Kathmandu, 20/11 (ANTARA/DPA) -Pemogokan umum menyangkut pembunuhan dua pemuda oleh para kader Maois melumpuhkan ibukota Nepal, Kathmandu , Kamis.
Pemogokan itu menutup pasar-pasar utama , lembaga-lembaga pendidikan, kantor-kantor dan menghentikan pelayanan transpor publik dan swasta.
Pemogokan itu diserukan oleh berbagai kelompok termasuk Partai Komunis Nepal– Persatuan Marxis Leninis, yang adalah anggota pemerintah koalisi.

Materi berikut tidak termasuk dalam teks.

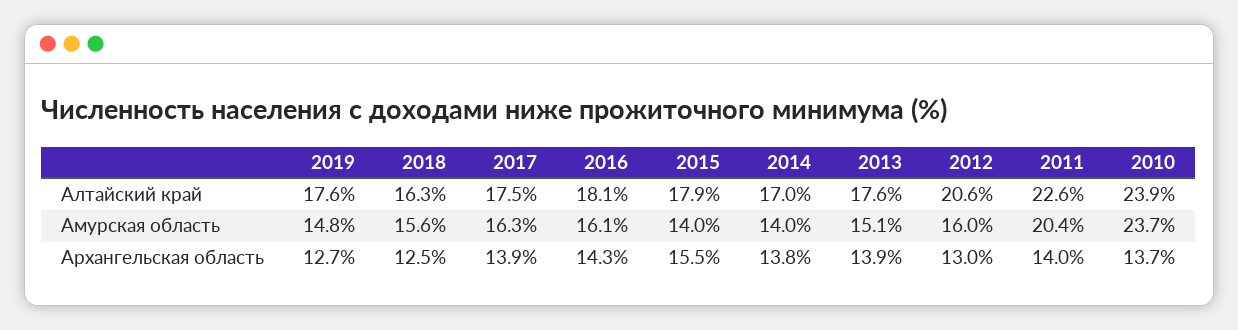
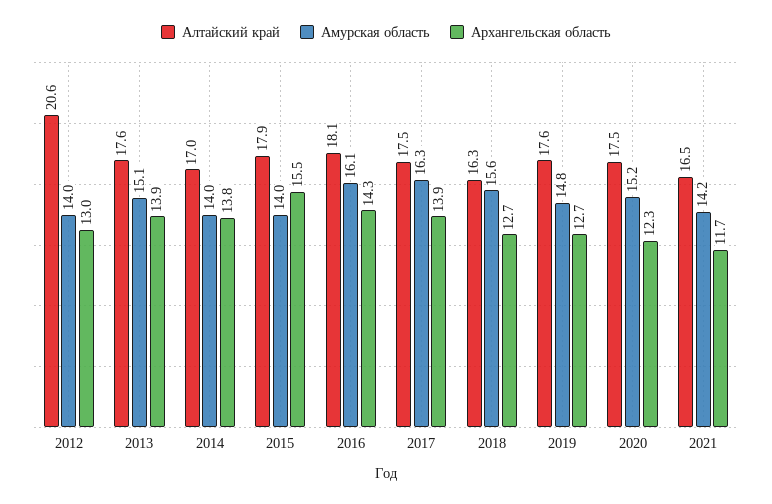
Алтайский край, 2011: 22.6 -> none
Алтайский край, 2010: 23.9 -> none
Амурская область, 2012: 16 -> 14
Амурская область, 2011: 20.4 -> none
Амурская область, 2010: 23.7 -> none
Архангельская область, 2018: 12.5 -> 12.7
Архангельская область, 2011: 14 -> none
Архангельская область, 2010: 13.7 -> none
Алтайский край, 2020: none -> 17.5
Амурская область, 2020: none -> 15.2
Архангельская область, 2020: none -> 12.3
Алтайский край, 2021: none -> 16.5
Амурская область, 2021: none -> 14.2
Архангельская область, 2021: none -> 11.7

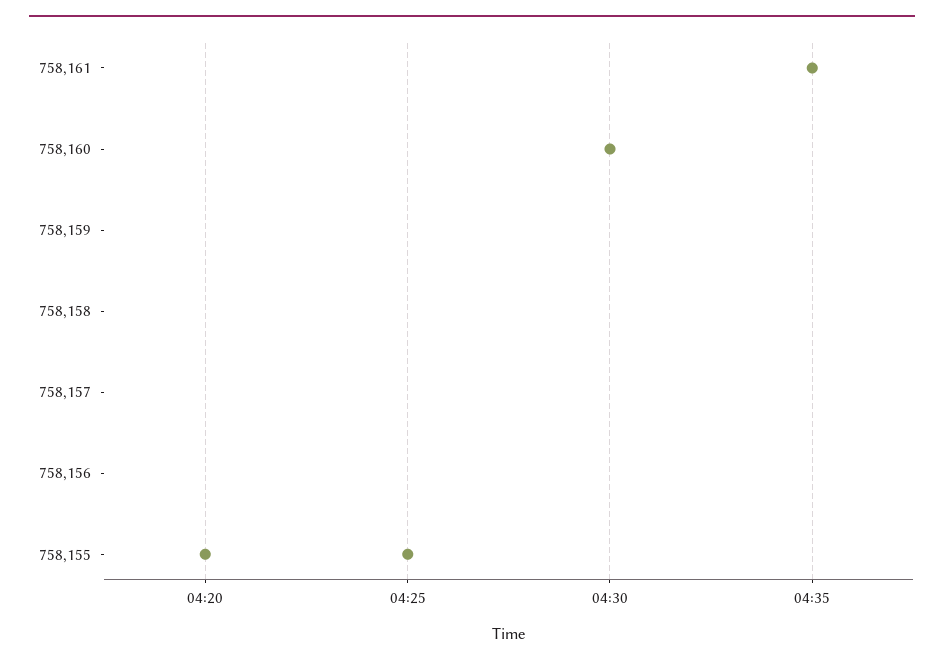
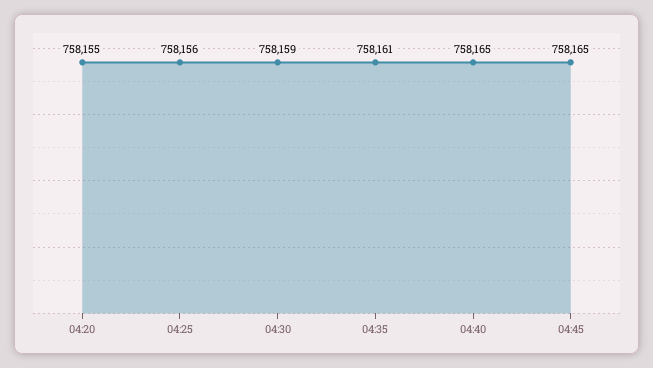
04:25: 758155 -> 758156
04:30: 758160 -> 758159
04:40: none -> 758165
04:45: none -> 758165

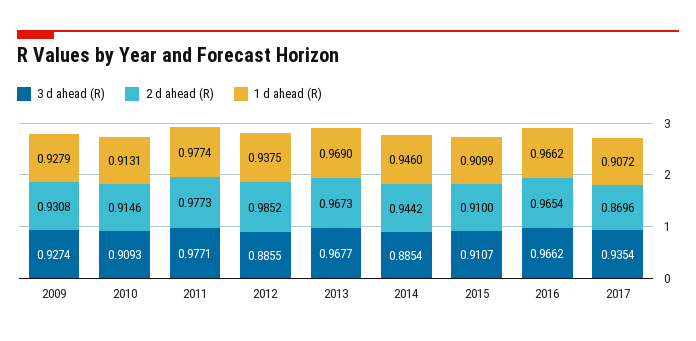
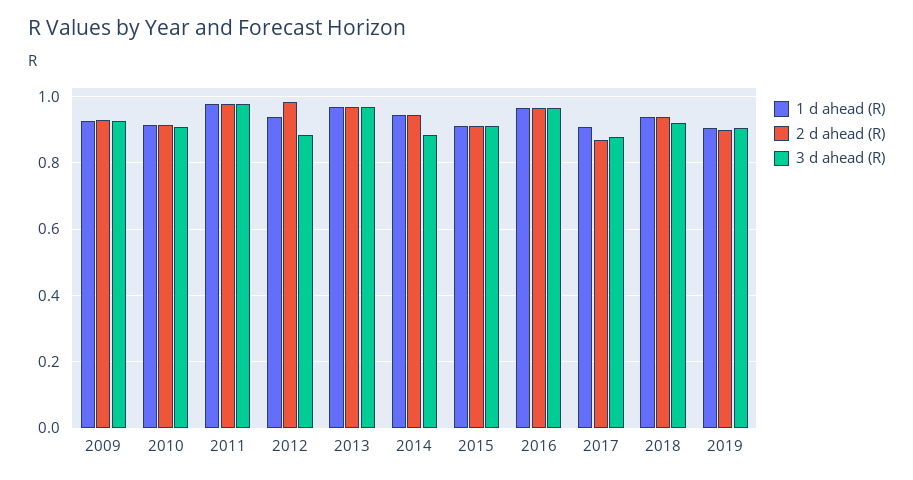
3 d ahead (R), 2017: 0.9354 -> 0.88
1 d ahead (R), 2018: none -> 0.94
2 d ahead (R), 2018: none -> 0.94
3 d ahead (R), 2018: none -> 0.92
1 d ahead (R), 2019: none -> 0.9
2 d ahead (R), 2019: none -> 0.9
3 d ahead (R), 2019: none -> 0.9

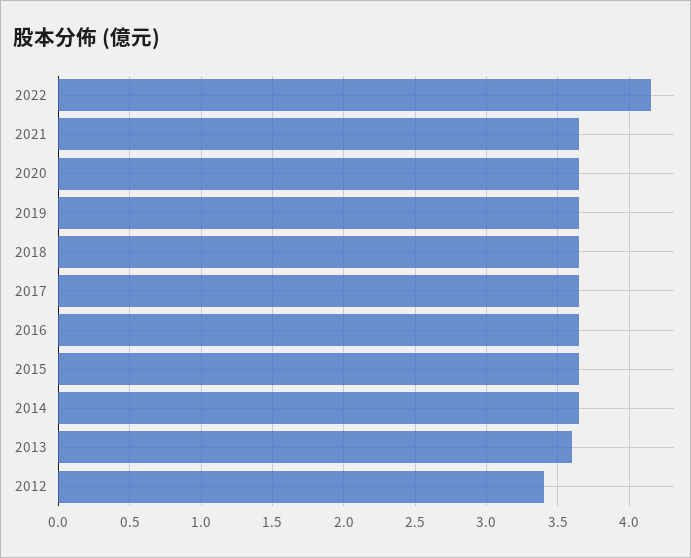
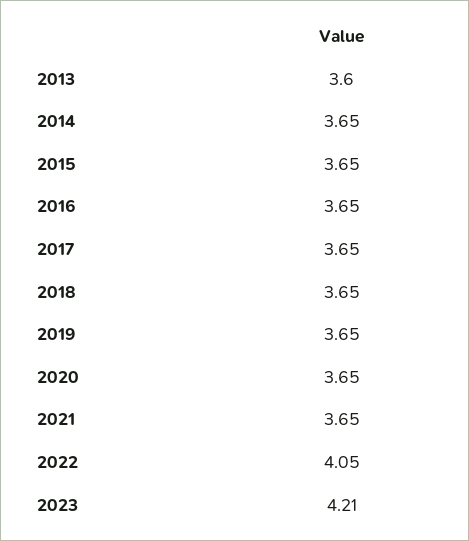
2022: 4.15 -> 4.05
2012: 3.4 -> none
2023: none -> 4.21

Kelompok-kelompok itu menyatakan dua pemuda diculik dan dibunuh oleh para anggota sayap pemuda Maois, Liga Pemuda Komunis (YCL) di distrik Dhading, sekitar 50km barat Kathmandu.
Polisi mengatakan para pendukung pemogokan itu terlibat bentrokan dengan para kader YCL di Kathmandu setelah melemparkan batu dan benda-benda lainnya ke kantor Maois.
Beberapa kendaraan juga diserang dan dirusak oleh para pemogok, yang menuduh para sopir tidak mengabaikan seruan mogok mereka.
Beberapa kendaraan publik dan swasta yang beroperasi Kamis pagi dipaksa menghentikan pelayanan mereka, kata polisi.
Pemogokan itu dilakukan sehari setelah protes-protes di Kathmandu menyusul ditemukannya dua mayat itu.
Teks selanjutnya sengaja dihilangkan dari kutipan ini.